Self-Attention is really the key to handle the complexity of input
sequences.
Considering the element order (Positional Encoding)

The second problem we need to address is considering the element
order.  There are a number of ways to do this. The most
straightforward way is to add an extra field to each element that
contains a number. However this increases the information for each
input and adds extra burden to the network. A better way is to
superimpose some kind of "watermark" on each element in a way that you
can tell if an element comes before or after some other element, and
that's what the Transformer paper is doing. This method is called
"Positional Encoding".
Here's a very simplistic example of positional encoding:
def add_positional(seq):
    return [ i*1000+x for (i, x) in enumerate(seq) ]

print(add_positional([BOS,2,5,7,9,20,EOS])) # [0, 1002, 2005, 3007, 4009, 5020, 6999]

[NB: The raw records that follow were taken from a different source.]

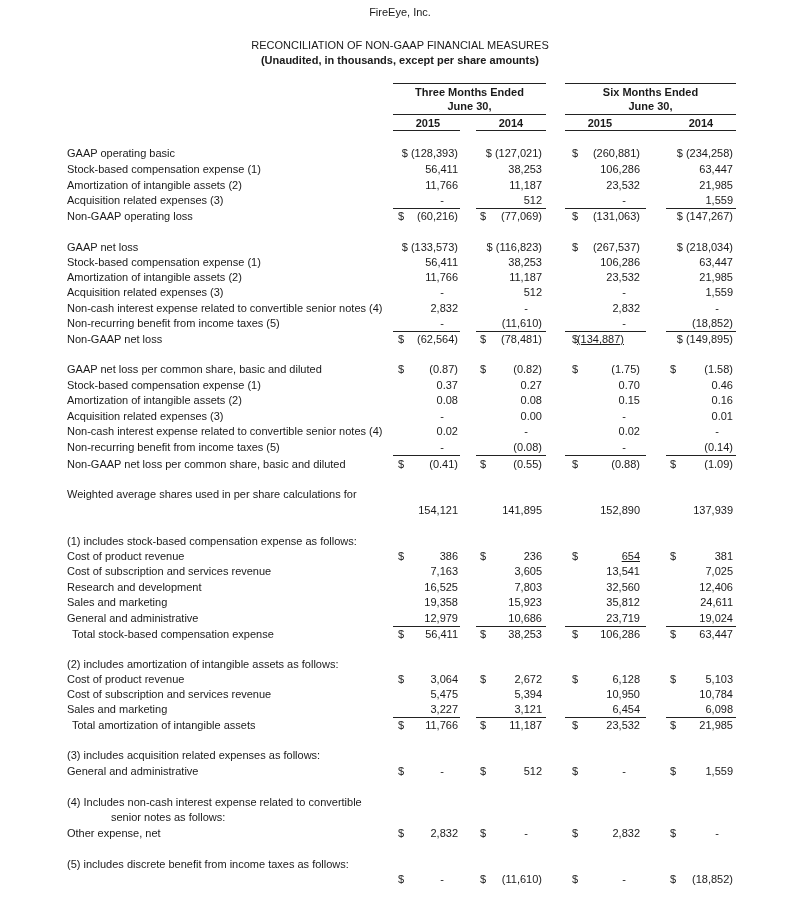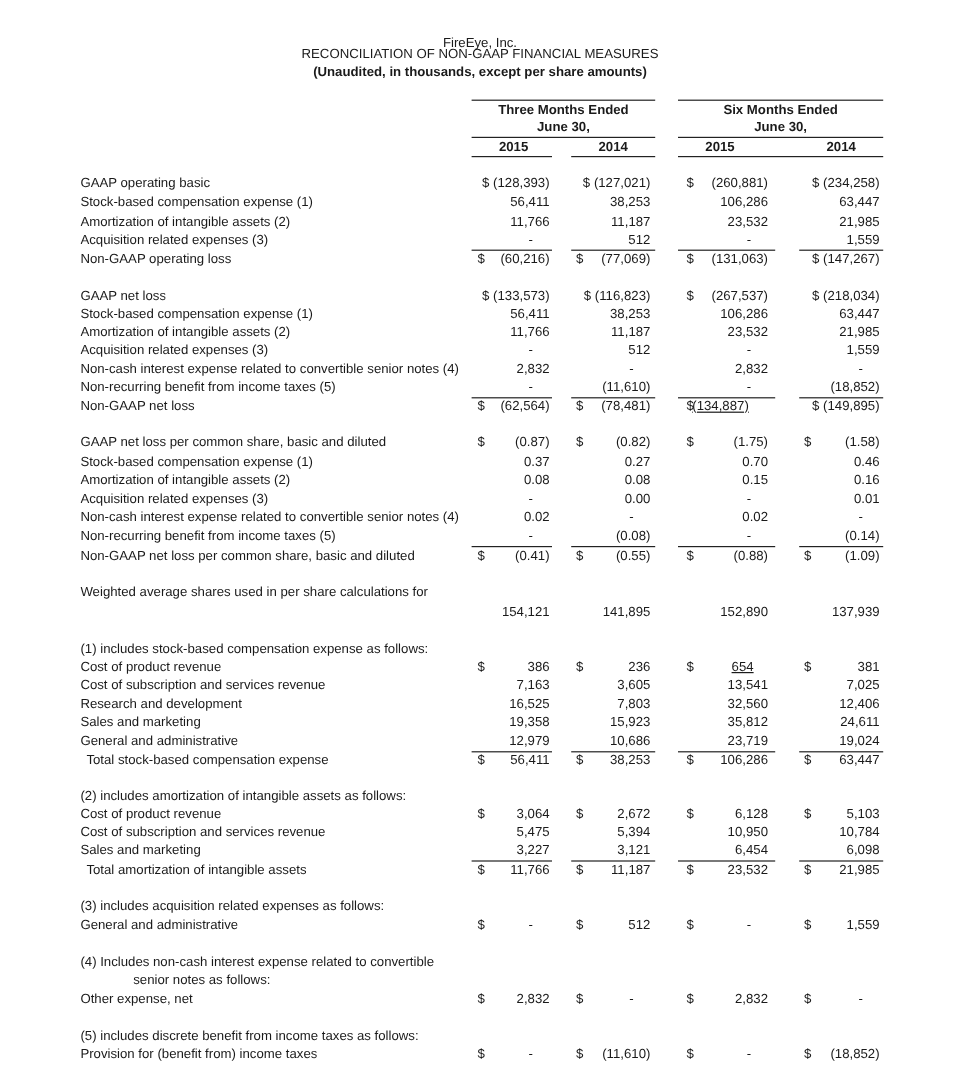--- a/index.html
+++ b/index.html
@@ -9,21 +9,21 @@
   .hline { position:absolute; height:1px; background:#222; }
   .row { position:absolute; left:0; width:800px; height:15px; }
   .lbl { position:absolute; left:67px; white-space:nowrap; overflow:hidden; line-height:15px; }
   .cur { position:absolute; line-height:15px; }
   .num { position:absolute; text-align:right; line-height:15px; white-space:nowrap; }
 </style>
 </head>
 <body>
 
 <div>
-  <div class="hdr" style="top:29px;">FireEye, Inc.</div>
+  <div class="hdr" style="top:5px;">FireEye, Inc.</div>
   <div class="hdr" style="top:38px;">RECONCILIATION OF NON-GAAP FINANCIAL MEASURES</div>
   <div class="hdr" style="top:53px; font-weight:bold;">(Unaudited, in thousands, except per share amounts)</div>
 </div>
 
 <div>
   <div class="hline" style="top:83px; left:393px; width:153px;"></div>
   <div class="hline" style="top:83px; left:565px; width:171px;"></div>
   <div class="colhead" style="top:85px; left:393px; width:153px;">Three Months Ended</div>
   <div class="colhead" style="top:99px; left:393px; width:153px;">June 30,</div>
   <div class="colhead" style="top:85px; left:565px; width:171px;">Six Months Ended</div>
@@ -213,21 +213,21 @@
     <div class="row" style="top: 534px;">
       <div class="lbl" style="max-width: 620px;">(1) includes stock-based compensation expense as follows:</div>
     </div>
     <div class="row" style="top: 549px;">
       <div class="lbl" style="max-width: 323px;">Cost of product revenue</div>
       <div class="cur" style="left: 398px;">$</div>
       <div class="num" style="left: 378px; width: 80px;">386</div>
       <div class="cur" style="left: 480px;">$</div>
       <div class="num" style="left: 462px; width: 80px;">236</div>
       <div class="cur" style="left: 572px;">$</div>
-      <div class="num" style="left: 548px; width: 80px; text-decoration: underline;">654</div>
+      <div class="num" style="left: 560px; width: 80px; text-decoration: underline;">654</div>
       <div class="cur" style="left: 670px;">$</div>
       <div class="num" style="left: 653px; width: 80px;">381</div>
     </div>
     <div class="row" style="top: 564px;">
       <div class="lbl" style="max-width: 323px;">Cost of subscription and services revenue</div>
       <div class="num" style="left: 378px; width: 80px;">7,163</div>
       <div class="num" style="left: 462px; width: 80px;">3,605</div>
       <div class="num" style="left: 560px; width: 80px;">13,541</div>
       <div class="num" style="left: 653px; width: 80px;">7,025</div>
     </div>
@@ -338,21 +338,20 @@
       <div class="num" style="left: 462px; width: 80px; padding-right: 14px; box-sizing: border-box;">-</div>
       <div class="cur" style="left: 572px;">$</div>
       <div class="num" style="left: 560px; width: 80px;">2,832</div>
       <div class="cur" style="left: 670px;">$</div>
       <div class="num" style="left: 653px; width: 80px; padding-right: 14px; box-sizing: border-box;">-</div>
     </div>
     <div class="row" style="top: 857px;">
       <div class="lbl" style="max-width: 620px;">(5) includes discrete benefit from income taxes as follows:</div>
     </div>
     <div class="row" style="top: 872px;">
-      <div class="lbl" style="max-width: 323px;">Provision for (benefit from) income taxes</div>
       <div class="cur" style="left: 398px;">$</div>
       <div class="num" style="left: 378px; width: 80px; padding-right: 14px; box-sizing: border-box;">-</div>
       <div class="cur" style="left: 480px;">$</div>
       <div class="num" style="left: 462px; width: 80px;">(11,610)</div>
       <div class="cur" style="left: 572px;">$</div>
       <div class="num" style="left: 560px; width: 80px; padding-right: 14px; box-sizing: border-box;">-</div>
       <div class="cur" style="left: 670px;">$</div>
       <div class="num" style="left: 653px; width: 80px;">(18,852)</div>
     </div>
   </div>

This simple implementation has a shortcoming in that the system can't
distinguish some elements if they are being added (e.g. 1002 + 2005 =
3007). The real Positional Encoding is a little more
sophisticated than this so that this kind of things doesn't happen,
but the basic idea is the same.
Combining this with Self-Attention, we can now detect
if the same element appears twice consecutively:
def sa_key1(w): return w // 1000
def sa_value1(w): return w % 1000
def sa_key2(w): return w // 1000
def sa_value2(w): return w % 1000
def sa_query1(w): return w // 1000
def sa_query2(w): return (w // 1000)-1
def aa(v1,v2):
    if v1 != v2: return 0
    return 1

print(self_attn(add_positional([BOS,1,1,5,5,2,EOS]))) # [0, 0, 1, 0, 1, 0, 0]

And that's it! Now you've understood the basic mechanism
of Transformer without using math.